Records for this task:
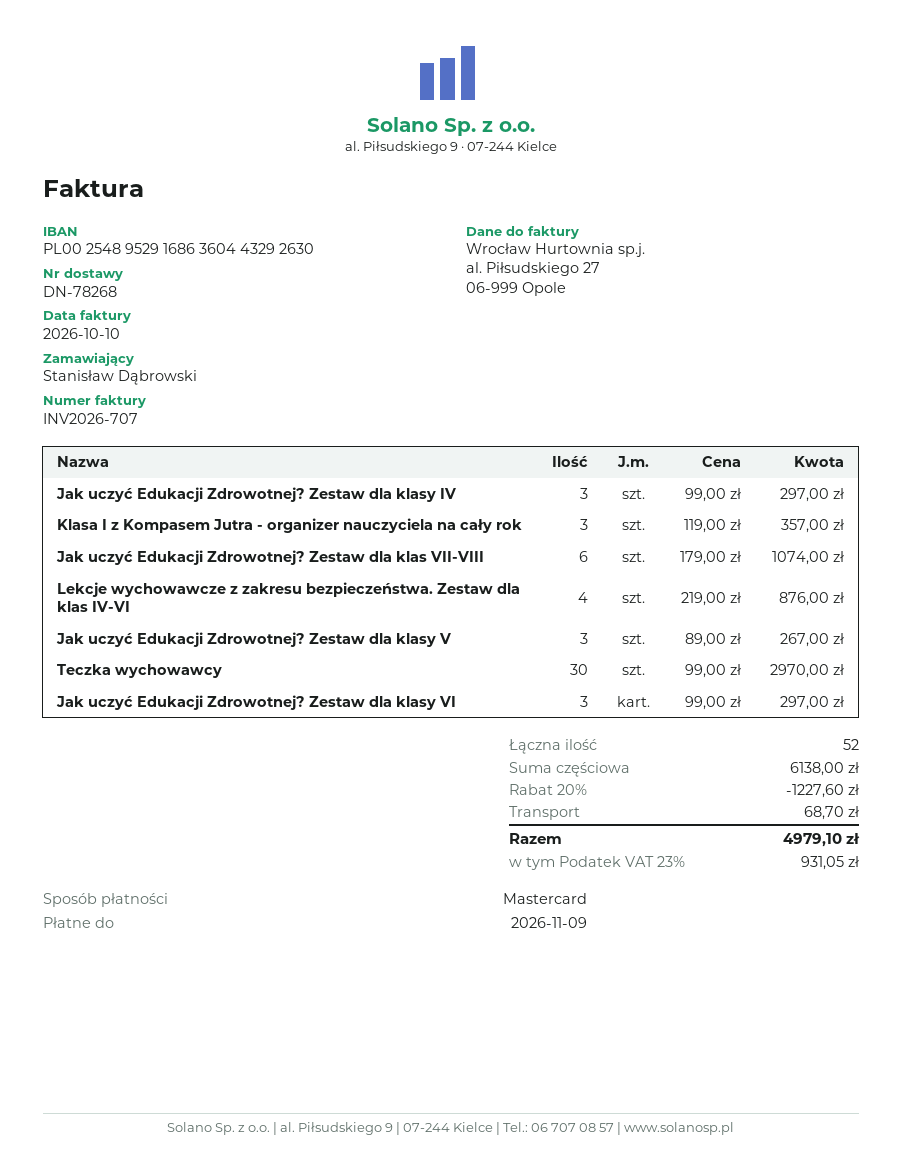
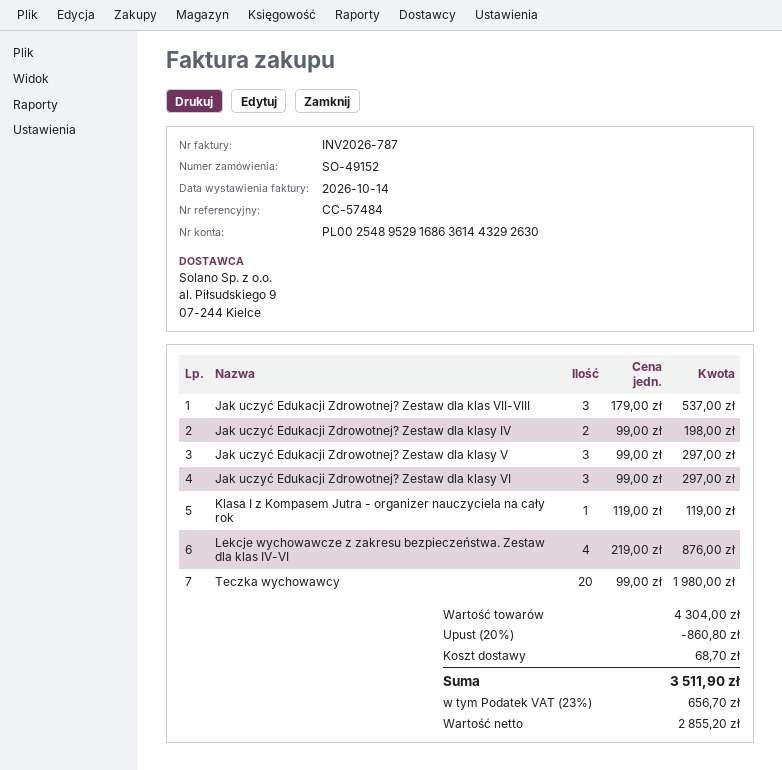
invoice number: INV2026-707 -> INV2026-787
invoice date: 2026-10-10 -> 2026-10-14
bank account: PL00254895291686360443292630 -> PL00254895291686361443292630
Jak uczyć Edukacji Zdrowotnej? Zestaw dla klasy IV: 3 x 99.00 = 297.00 -> 2 x 99.00 = 198.00
Klasa I z Kompasem Jutra - organizer nauczyciela na cały rok: 3 x 119.00 = 357.00 -> 1 x 119.00 = 119.00
Jak uczyć Edukacji Zdrowotnej? Zestaw dla klas VII-VIII: 6 x 179.00 = 1074.00 -> 3 x 179.00 = 537.00
Jak uczyć Edukacji Zdrowotnej? Zestaw dla klasy V: 3 x 89.00 = 267.00 -> 3 x 99.00 = 297.00
Teczka wychowawcy: 30 x 99.00 = 2970.00 -> 20 x 99.00 = 1980.00
subtotal: 6138.00 -> 4304.00
discount: 20% = 1227.60 -> 20% = 860.80
tax: 23% = 931.05 -> 23% = 656.70
total: 4979.10 -> 3511.90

Work order:
Only the lines from the one containing "Jak uczyć Edukacji Zdrowotnej? Zestaw dla klas VII-VIII: 6" through the one containing "discount: 20% = 1227.60 -> 20% = 860.80" are to be retyped, both boundary lines included, with no other material.

Response for this exercise:
Jak uczyć Edukacji Zdrowotnej? Zestaw dla klas VII-VIII: 6 x 179.00 = 1074.00 -> 3 x 179.00 = 537.00
Jak uczyć Edukacji Zdrowotnej? Zestaw dla klasy V: 3 x 89.00 = 267.00 -> 3 x 99.00 = 297.00
Teczka wychowawcy: 30 x 99.00 = 2970.00 -> 20 x 99.00 = 1980.00
subtotal: 6138.00 -> 4304.00
discount: 20% = 1227.60 -> 20% = 860.80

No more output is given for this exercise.